[Records from a collection]
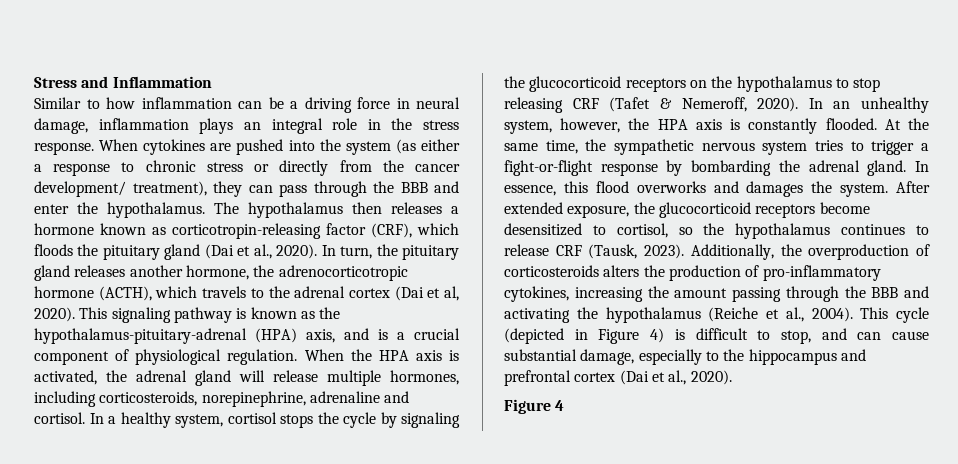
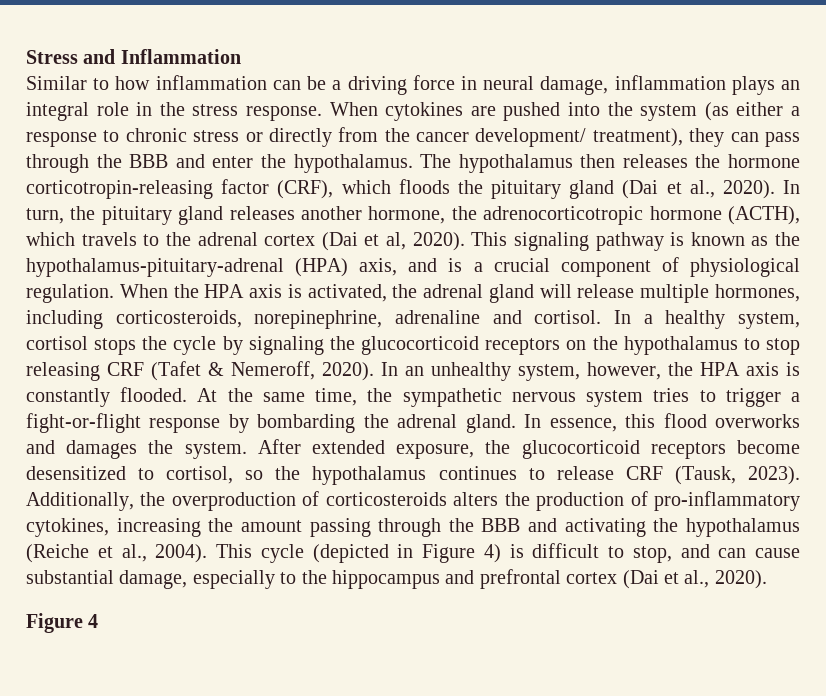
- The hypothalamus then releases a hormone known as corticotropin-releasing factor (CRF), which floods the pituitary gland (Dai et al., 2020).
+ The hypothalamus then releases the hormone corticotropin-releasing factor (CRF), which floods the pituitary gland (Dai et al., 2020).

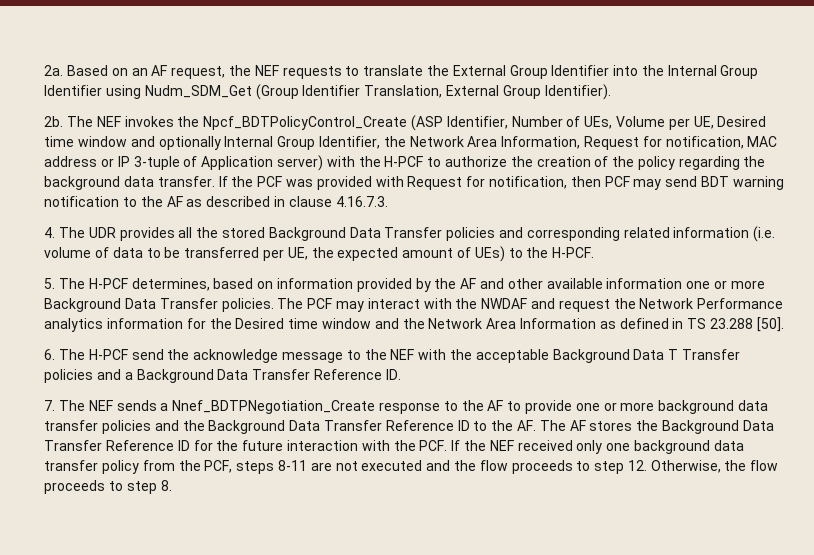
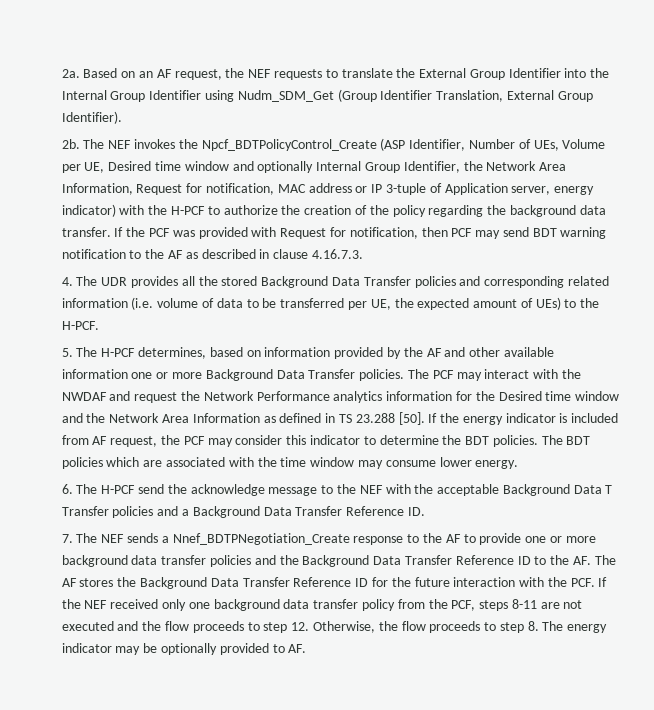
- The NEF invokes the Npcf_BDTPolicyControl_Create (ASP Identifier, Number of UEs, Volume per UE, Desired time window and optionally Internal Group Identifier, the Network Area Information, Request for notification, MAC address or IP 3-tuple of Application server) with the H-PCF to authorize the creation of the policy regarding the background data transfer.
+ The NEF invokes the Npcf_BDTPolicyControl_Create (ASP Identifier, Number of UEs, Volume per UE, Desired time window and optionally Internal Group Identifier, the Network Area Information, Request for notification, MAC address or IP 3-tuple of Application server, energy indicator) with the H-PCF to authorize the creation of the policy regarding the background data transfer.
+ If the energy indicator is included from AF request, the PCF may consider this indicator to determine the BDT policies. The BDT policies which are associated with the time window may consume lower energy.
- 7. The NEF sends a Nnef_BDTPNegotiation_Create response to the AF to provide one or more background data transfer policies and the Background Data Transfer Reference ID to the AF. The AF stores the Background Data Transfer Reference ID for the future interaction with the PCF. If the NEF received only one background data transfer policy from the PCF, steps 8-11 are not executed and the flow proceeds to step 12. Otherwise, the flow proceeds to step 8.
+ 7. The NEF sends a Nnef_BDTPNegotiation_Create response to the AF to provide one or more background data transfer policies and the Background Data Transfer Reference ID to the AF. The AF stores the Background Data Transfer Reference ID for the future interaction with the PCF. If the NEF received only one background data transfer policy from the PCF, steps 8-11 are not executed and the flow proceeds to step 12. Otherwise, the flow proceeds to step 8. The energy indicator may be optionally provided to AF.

---

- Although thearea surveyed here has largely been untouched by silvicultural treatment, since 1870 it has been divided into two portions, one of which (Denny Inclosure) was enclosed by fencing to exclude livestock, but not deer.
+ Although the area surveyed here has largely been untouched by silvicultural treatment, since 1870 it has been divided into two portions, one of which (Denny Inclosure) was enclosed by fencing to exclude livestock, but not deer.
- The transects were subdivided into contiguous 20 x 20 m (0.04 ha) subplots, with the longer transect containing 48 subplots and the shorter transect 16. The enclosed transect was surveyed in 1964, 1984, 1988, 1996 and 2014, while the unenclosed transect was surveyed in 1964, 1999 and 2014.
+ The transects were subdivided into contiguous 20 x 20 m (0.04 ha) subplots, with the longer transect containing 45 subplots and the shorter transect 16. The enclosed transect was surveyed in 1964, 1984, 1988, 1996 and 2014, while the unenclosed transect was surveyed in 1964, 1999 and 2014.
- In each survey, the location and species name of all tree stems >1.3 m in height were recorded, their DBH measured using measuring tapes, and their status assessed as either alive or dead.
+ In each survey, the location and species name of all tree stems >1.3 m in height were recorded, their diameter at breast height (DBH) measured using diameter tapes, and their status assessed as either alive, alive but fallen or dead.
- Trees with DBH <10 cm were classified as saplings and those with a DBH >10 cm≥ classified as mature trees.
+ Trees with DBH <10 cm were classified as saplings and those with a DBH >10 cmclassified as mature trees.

---

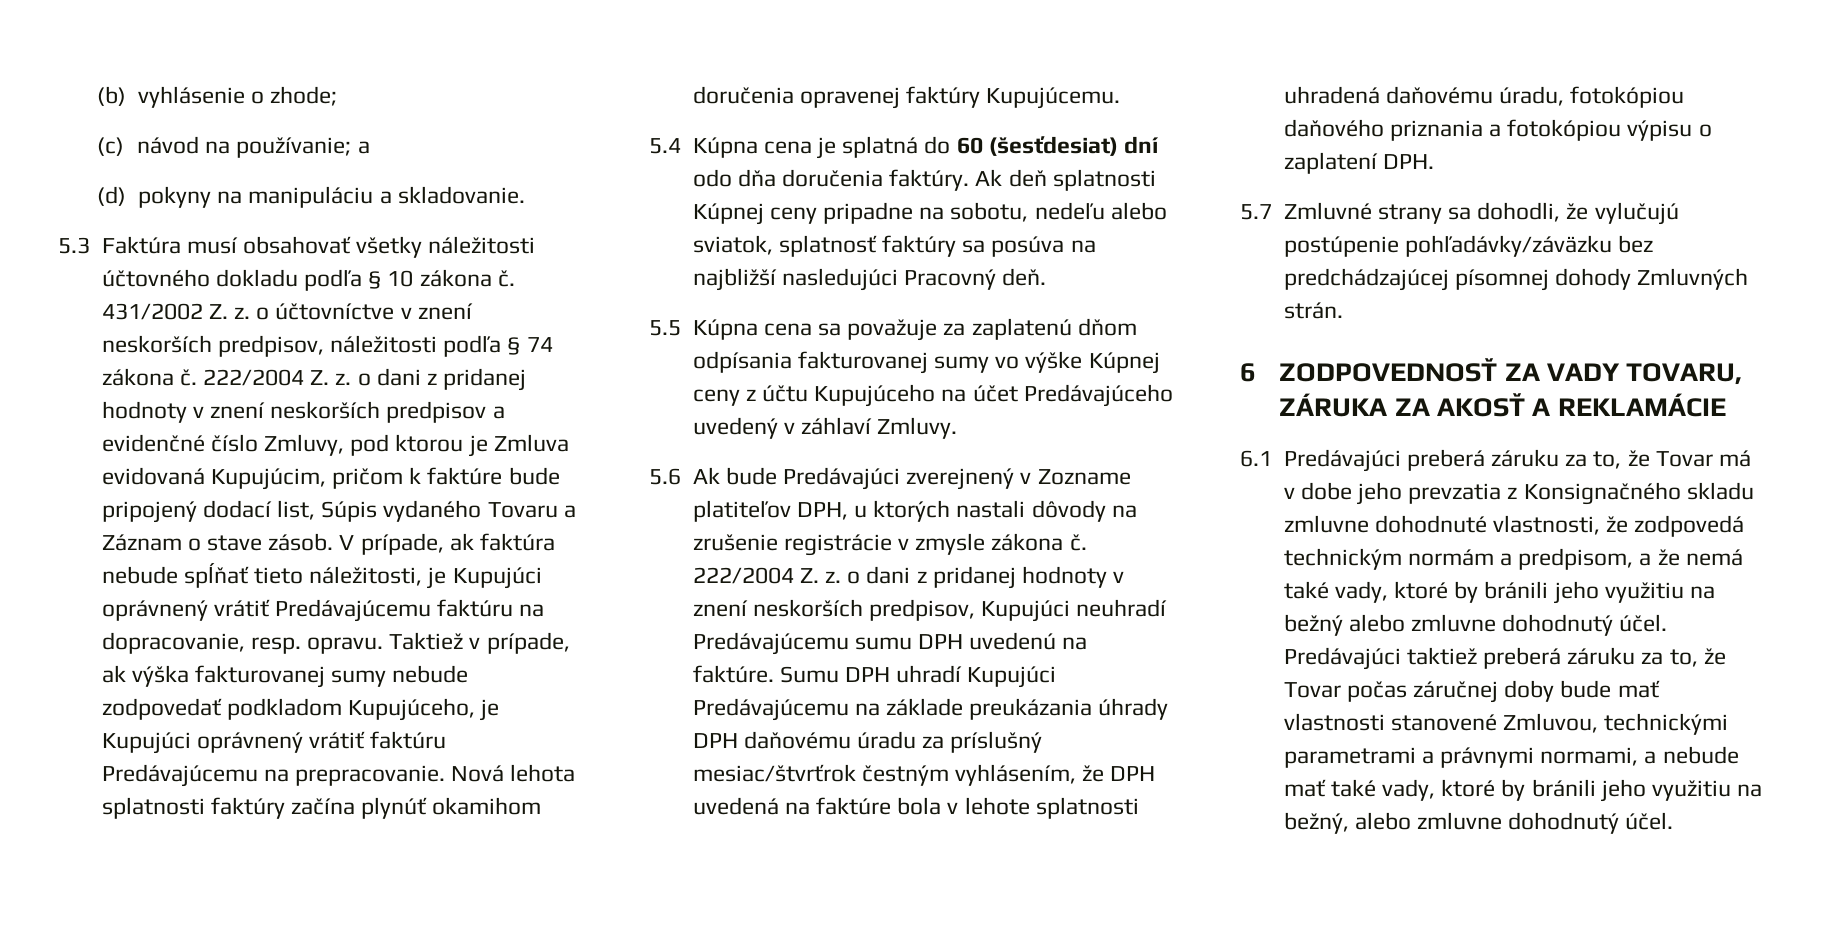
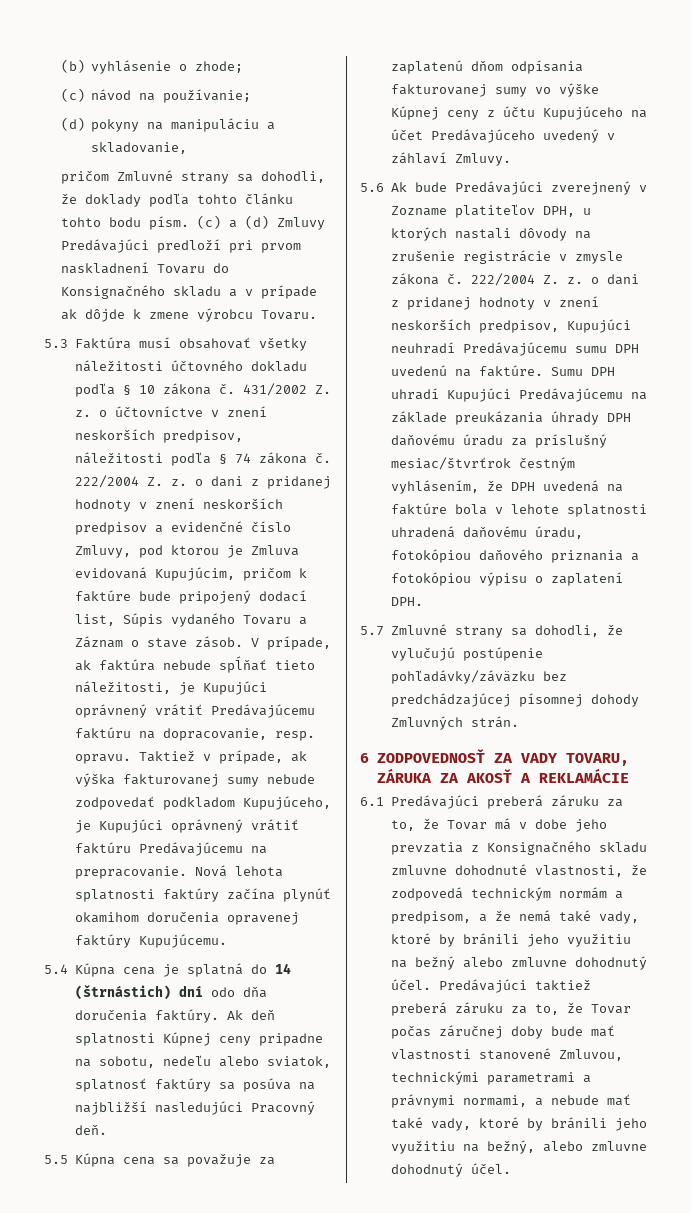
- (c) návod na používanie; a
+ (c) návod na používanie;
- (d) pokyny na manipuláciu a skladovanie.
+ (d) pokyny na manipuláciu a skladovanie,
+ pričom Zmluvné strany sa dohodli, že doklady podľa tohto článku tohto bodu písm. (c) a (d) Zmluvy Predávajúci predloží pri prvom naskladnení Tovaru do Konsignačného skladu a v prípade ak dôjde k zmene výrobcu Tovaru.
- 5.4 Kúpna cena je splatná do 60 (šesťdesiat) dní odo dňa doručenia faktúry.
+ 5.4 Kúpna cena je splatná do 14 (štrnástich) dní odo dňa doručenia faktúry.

- Task to complete
Once the line with "- The hypothalamus" is found above, transcribe each line from it through the line with "- The NEF invokes", exactly, and omit the pictures.

- Task output
- The hypothalamus then releases a hormone known as corticotropin-releasing factor (CRF), which floods the pituitary gland (Dai et al., 2020).
+ The hypothalamus then releases the hormone corticotropin-releasing factor (CRF), which floods the pituitary gland (Dai et al., 2020).

- The NEF invokes the Npcf_BDTPolicyControl_Create (ASP Identifier, Number of UEs, Volume per UE, Desired time window and optionally Internal Group Identifier, the Network Area Information, Request for notification, MAC address or IP 3-tuple of Application server) with the H-PCF to authorize the creation of the policy regarding the background data transfer.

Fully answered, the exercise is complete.